Is your home safe enough for seniors?

Image: Is your home safe enough for seniors?

In this session of Caregiver Tip Tuesdays we identify ways to make your home safe for seniors.

We've all heard about people "baby proofing" their homes, but what if the person coming into your home isn't a baby but a senior? As a caregiver the safety of the person you are caring for is of great importance. Taking the time to ensure that your home is safe for them can greatly alleviate any stresses or anxiety you may be feeling about taking care of someone who is elderly. To start, survey the areas of your house that your loved one will likely frequent, you want to ensure that these places are top priority. Look out for the following hazards:

  • Tripping hazards: rugs, runners or walkways that are too cluttered
  • Poor lighting: dark hallways or rooms
  • Slippery flooring : ceramic tiles, hardwood floors and bathroom or shower floors
  • Sharp or hazardous furniture: glass tables with sharp edges or unstable furniture

Once you've identified the follow hazards throughout your house, take the necessary steps to minimize and/or eliminate as many hazards as you can. Here are a few suggestions on ways to make the following rooms in your house safer for your aging loved one:


  • Keep the oven range and sink areas well lit for easy and safe access.
  • Keep items that will be used by your loved one regularly in an easy to reach place. This can be done by placing a few cups, mugs and plates on counter tops as opposed to high shelves or low cabinets.
  • Dangerous kitchen utensils such as knives, forks or blades should be kept in a closed drawer.

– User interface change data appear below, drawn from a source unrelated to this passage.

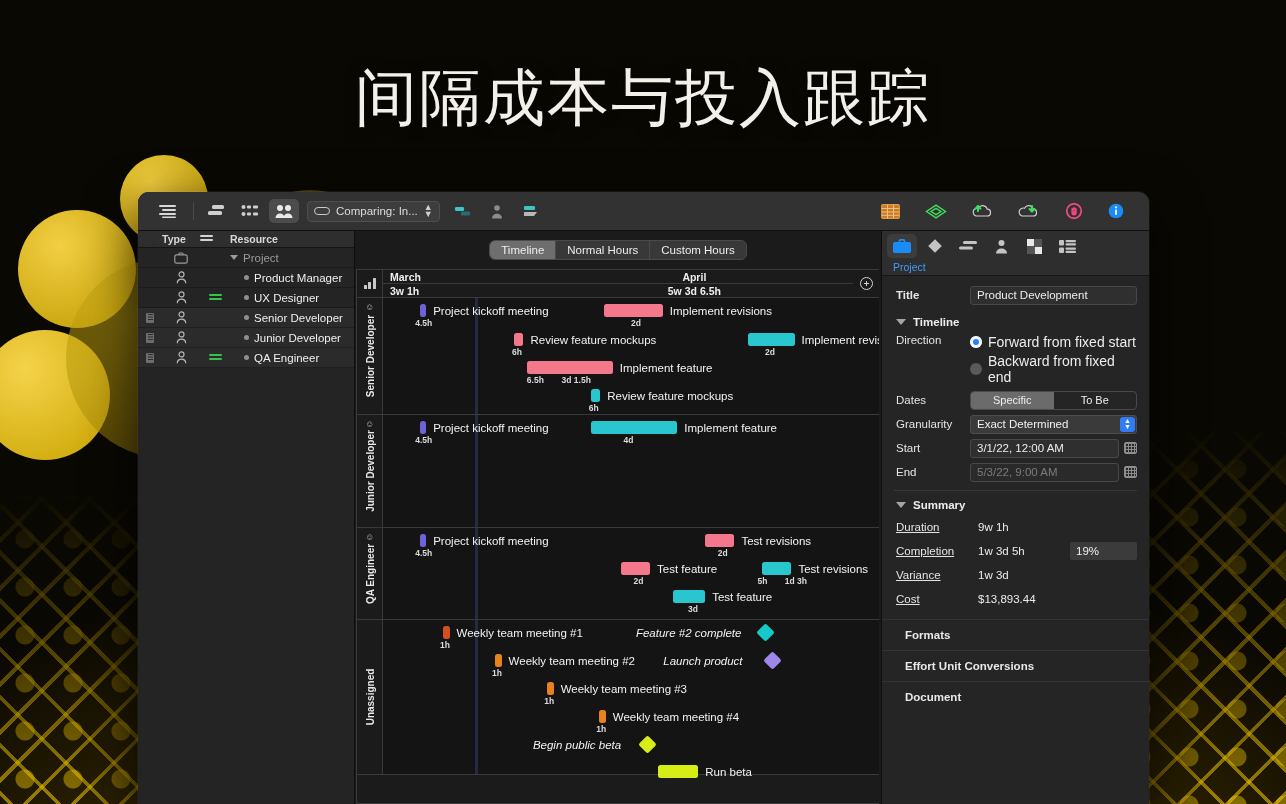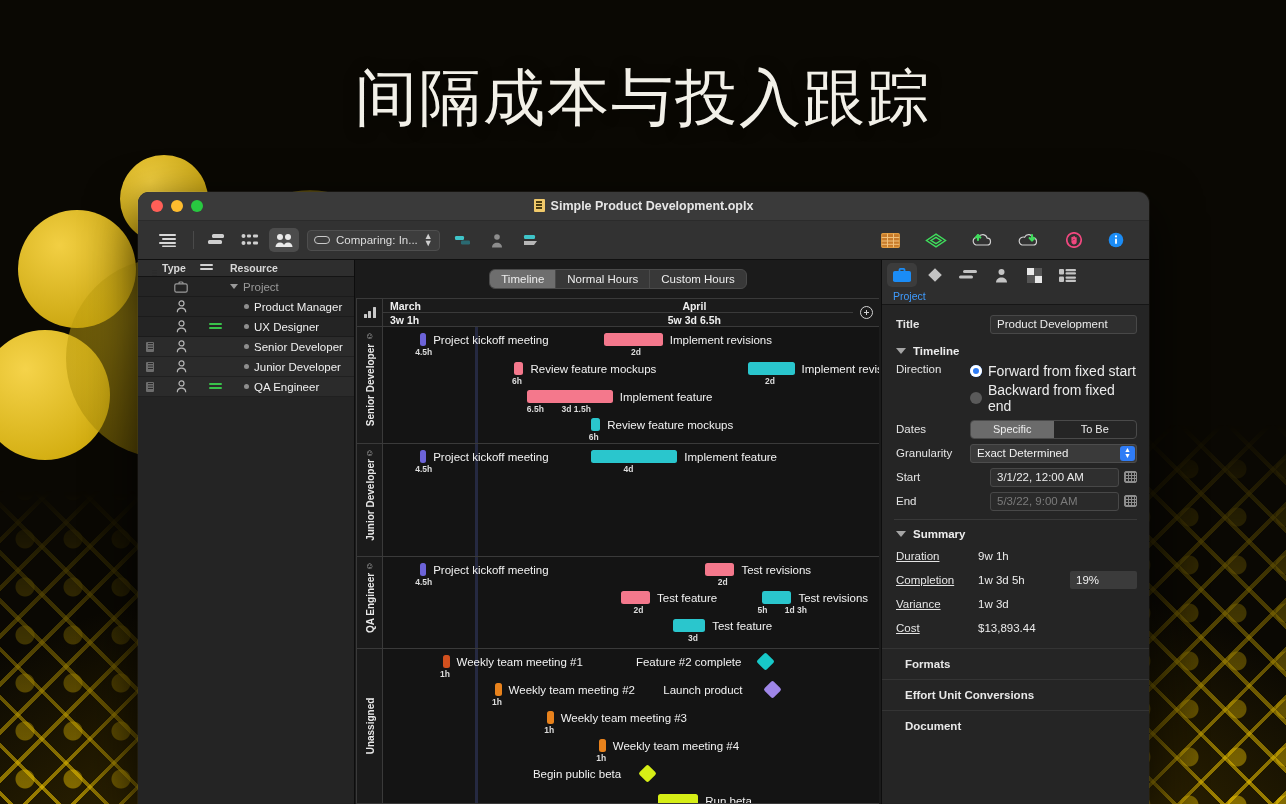--- a/index.html
+++ b/index.html
@@ -155,37 +155,37 @@
     white-space:nowrap;font-size:10px;font-weight:bold;color:#e8e8e8;
   }
   .gut-ico{position:absolute;top:4px;left:50%;transform:translateX(-50%);
     font-size:9px;color:#b5b5b5;}
   .track{flex:1;position:relative;background:#141414;}
   .today{position:absolute;top:0;bottom:0;width:3px;background:rgba(70,80,150,.35);}
 
   .task{position:absolute;display:flex;align-items:center;height:13px;}
   .bar{height:13px;border-radius:2.5px;}
   .tlabel{font-size:11.5px;color:#f2f2f2;margin-left:7px;white-space:nowrap;}
-  .tlabel.ital{}
+  .tlabel.ital{font-style:italic;}
   .dur{position:absolute;top:14px;font-size:8.5px;font-weight:bold;color:#dcdcdc;white-space:nowrap;}
   .dia{width:13px;height:13px;transform:rotate(45deg);border-radius:2px;}
 
   
   .insp{width:268px;background:#252525;border-left:1px solid #0d0d0d;
     display:flex;flex-direction:column;}
   .insp-tabs{height:30px;background:#2e2e2e;display:flex;align-items:center;padding:0 5px;gap:3px;}
   .itab{width:30px;height:24px;display:flex;align-items:center;justify-content:center;border-radius:5px;}
   .itab.on{background:#3c3c3c;}
   .insp-lbl{height:15px;padding-left:11px;font-size:10.5px;color:#3f9bfd;
     background:#2e2e2e;border-bottom:1px solid #161616;}
   .insp-body{flex:1;padding:7px 0 0 0;overflow:hidden;}
   .frow{display:flex;align-items:center;min-height:24px;padding:0 12px 0 14px;}
   .flabel{width:74px;font-size:11.5px;color:#e4e4e4;flex:none;}
   .finput{flex:1;height:19px;background:#2f2f2f;border:1px solid #484848;border-radius:3px;
-    font-size:11.5px;color:#ececec;display:flex;align-items:center;padding:0 6px;margin-left:20px;}
+    font-size:11.5px;color:#ececec;display:flex;align-items:center;padding:0 6px;}
   .finput.dis{color:#7b7b7b;background:#2a2a2a;}
   .sect{display:flex;align-items:center;gap:7px;padding:9px 14px 4px 14px;}
   .sect .tw{width:0;height:0;border-left:5px solid transparent;border-right:5px solid transparent;
     border-top:6px solid #a5a5a5;}
   .sect span{font-size:11.5px;font-weight:bold;color:#ededed;}
   .radio{display:flex;align-items:center;gap:6px;font-size:14px;color:#ececec;margin-bottom:3px;}
   .rdot{width:12px;height:12px;border-radius:50%;background:#5a5a5a;flex:none;}
   .rdot.on{background:#2f7cf6;box-shadow:inset 0 0 0 3px #fff, inset 0 0 0 4px #2f7cf6;}
   .segsm{display:flex;border:1px solid #4a4a4a;border-radius:4px;overflow:hidden;height:19px;flex:1;}
   .segsm div{flex:1;text-align:center;font-size:11px;color:#ededed;line-height:17px;}
@@ -218,30 +218,20 @@
   <div class="blob" style="left:66px;top:258px;width:200px;height:200px;background:radial-gradient(circle at 35% 30%,rgba(210,176,20,.55),rgba(140,113,0,.5));"></div>
   <div class="blob" style="left:225px;top:190px;width:170px;height:170px;background:radial-gradient(circle at 35% 30%,rgba(195,162,16,.42),rgba(120,97,0,.4));"></div>
   <div class="grid-pat grid-fade-l" style="left:-40px;width:260px;height:330px;"></div>
   <div class="grid-pat grid-fade-r" style="right:-40px;width:250px;height:400px;"></div>
 </div>
 
 <div id="headline">间隔成本与投入跟踪</div>
 
 <div id="app">
 
-  <div class="titlebar">
-    <div class="traffic">
-      <div class="tl r"></div>
-      <div class="tl y"></div>
-      <div class="tl g"></div>
-    </div>
-    <div class="doc-title">
-      <span class="doc-ico"></span><span>Simple Product Development.oplx</span>
-    </div>
-  </div>
 
   <div class="toolbar">
     <div class="tb-ico">
       <svg width="19" height="14" viewBox="0 0 19 14">
           <g fill="#d8d8d8">
             <rect x="1" y="1" width="17" height="2" rx="1"></rect>
             <rect x="4" y="5" width="14" height="2" rx="1"></rect>
             <rect x="1" y="9" width="17" height="2" rx="1"></rect>
             <rect x="4" y="12.5" width="14" height="1.5" rx=".7"></rect>
           </g>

  • Place grab rails next to the toilet and in the bathtub or shower to allow for assistance.
  • Place non- slip mats in the bathtub and on shower floors ( if possible look at getting your bathroom flooring re- tiled in a matte-finished texture to reduce the changes of slips when going in and out of the bathtub/shower.)
  • Ensure electrical sockets have been grounded.


  • Keep a clear pathway between the doorway and the bed. Also make sure there is plenty of room to walk around the bed.
  • Have a nightlight that clearly illuminates the path from the bed to the hallway and/or bathroom.
  • Consider having a phone or alert device beside the bed in the event of an emergency.

Remember to allow yourself the flexibility to change your space in order to fit you and your loved one's caregiving needs. The safety mechanisms you put in place now may change as your loved one ages or their condition changes.